Diet variation among Seasons was detected by Principal component analysis (PCA). (A) Correlations of diet relative to the season were observed at the genus level. Dot represents the prey consumed by chipmunk and lines represents a seasonal pattern of diet changes seen in the chipmunk diet. PC1 explained 69.78% of the variation and PC2 explained 16.33%. (B) Component loading derived from PCA analysis of diet at the genus level.

3.2. Microbiota

Chipmunk’s gut microbiome unveiled 10 phyla, including up to 15 different genera. Gut microbiome composition varies seasonally, and a summary of all the comparisons made in this way is given in Figure 2 and Figure 4, Supplementary File S2 (p < 0.001). The four most abundant microbial phyla were Firmicutes (55.2%), Bacteroidetes (30.4%) and Proteobacteria (6.8%). Firmicutes consisting of Lactobacillus genus, Bacteroidetes comprised of Prevotella genus, and Proteobacteria containing Desulfovibrio genus were the more abundant phyla in the spring. These phyla exhibited a significant temporal change in relative abundance over the three seasons, decreasing more than two-fold from the gut microbial community in spring. We observed that the a-diversity of the gut microbiome of chipmunks varied seasonally (p < 0.001, Supplementary Files S2 and S3).
Figure 4

(A) Principal component analysis (PCA) revealed Gut microbiome variation and correlation among Seasons. This correlation was observed at the genus level. Dots and lines represented the microbiome community in the gut of chipmunks represent a seasonal pattern of microbiome variation seen in a chipmunk. PC 1 explained 93.62% variation and PC2 represented 6.33% variation in the gut microbiome community among the three seasons. (B) Components of gut microbiome at genus level were derived from PCA analysis.

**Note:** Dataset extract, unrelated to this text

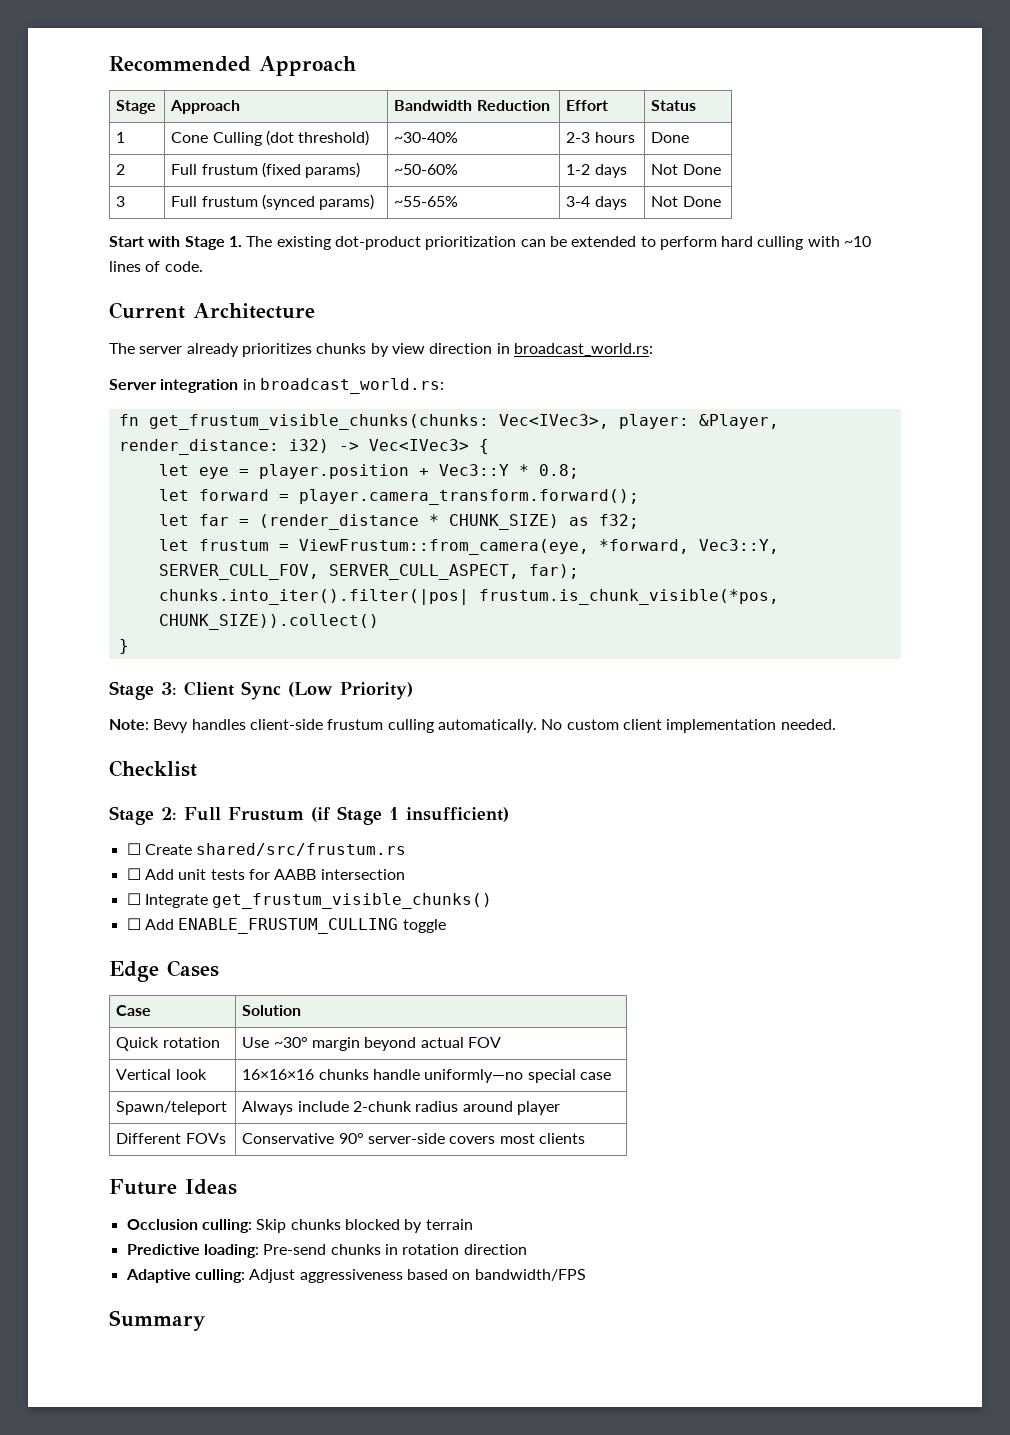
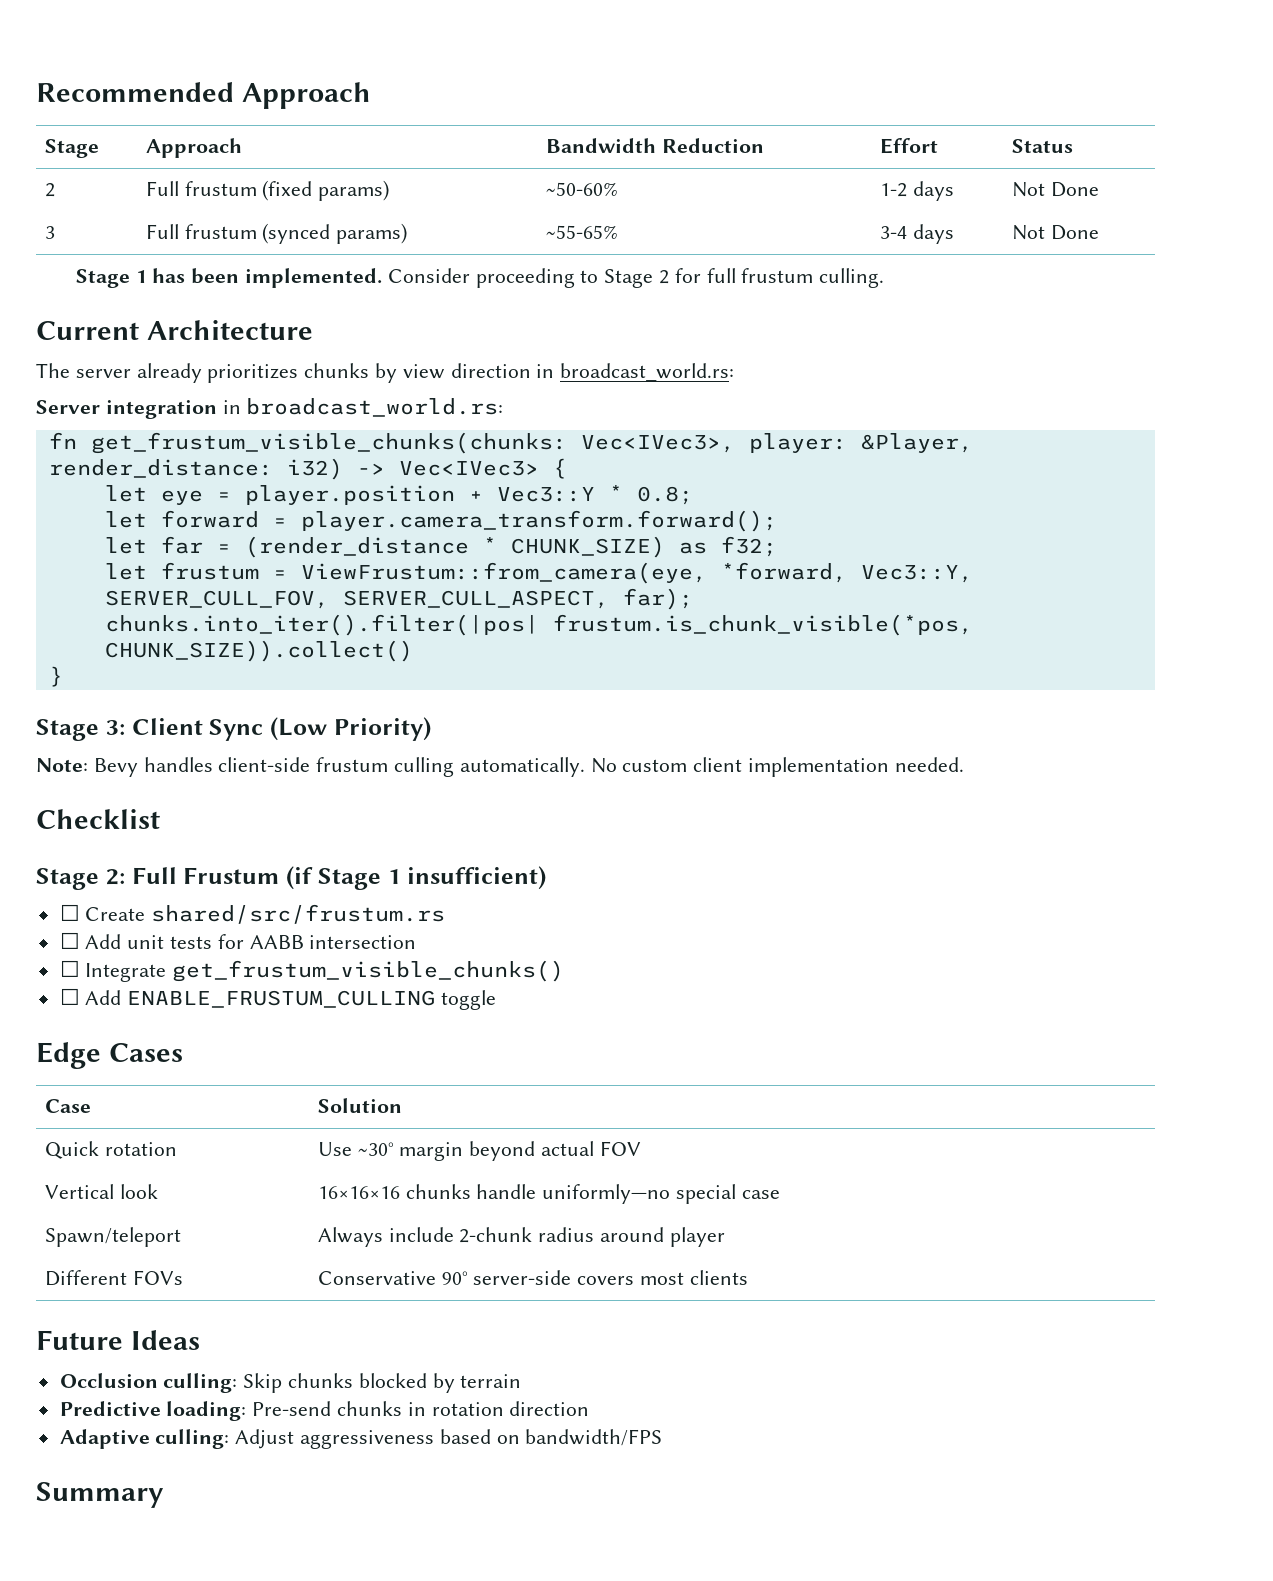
- 1 | Cone Culling (dot threshold) | ~30-40% | 2-3 hours | Done
- Start with Stage 1. The existing dot-product prioritization can be extended to perform hard culling with ~10 lines of code.
+ Stage 1 has been implemented. Consider proceeding to Stage 2 for full frustum culling.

A preliminary Principle Component Analysis (PCA) was conducted to visualize differences in bacterial genus composition between seasons and to determine which genus was most strongly associated with the differences observed. PCA confirmed that samples from the spring formed a distinct position in the ordination plot, and summer was similar to autumn. This separation was most apparent along the PC1 axis, which explained 93.62% of the overall variation, and for which Lactobacillus had maximum dissimilarity among seasons and was abundant in spring (Figure 4). The PC2 axis explained only 6.33% of the overall variation; however, no distinctions between seasonal groups were made through this component. Differences in ß-diversity (i.e., SIMPER and ANOSIM) were also measured. When all time points were averaged together, there was significant variation among the three seasons. SIMPER analyses across phylum and genus levels were employed to identify taxa with the highest contribution to differences between the diet types. Further, SIMPER analyses across phylum and genus levels were employed to identify taxa with the highest contribution to differences between the seasons. (Supplementary File S3). The distinction between diet types was more apparent as the taxonomic level became more specific where SIMPER detected 34.37% dissimilarity at the phylum level, which increased to 35.22% dissimilarity at the genus level. At the phylum level, Proteobacteria (35.45%), Firmicutes (26.7%) and Bacteroidetes (23.59%) were shown to be better discriminators as they contributed most to differences between seasons, which indicates that the gut microbiome undergoes dramatic seasonal fluctuations. When we compared three seasons, significant (SIMPER, Euclidian distance, p < 0.05, p = 0.015, R = 0.0730, Permutation N: 9999) dissimilarity was observed between the autumn and spring seasons at the phylum level. Similar to diet composition, the microbiome showed highly significant dissimilarity (p < 0.001, R = 0.235) between spring/autumn and spring/summer seasons at the genus level. The gut microbiome showed no statistical difference (SIMPER, Euclidian distance, p > 0.05, p = 0.59, Permutation N: 9999) between the summer and autumn seasons.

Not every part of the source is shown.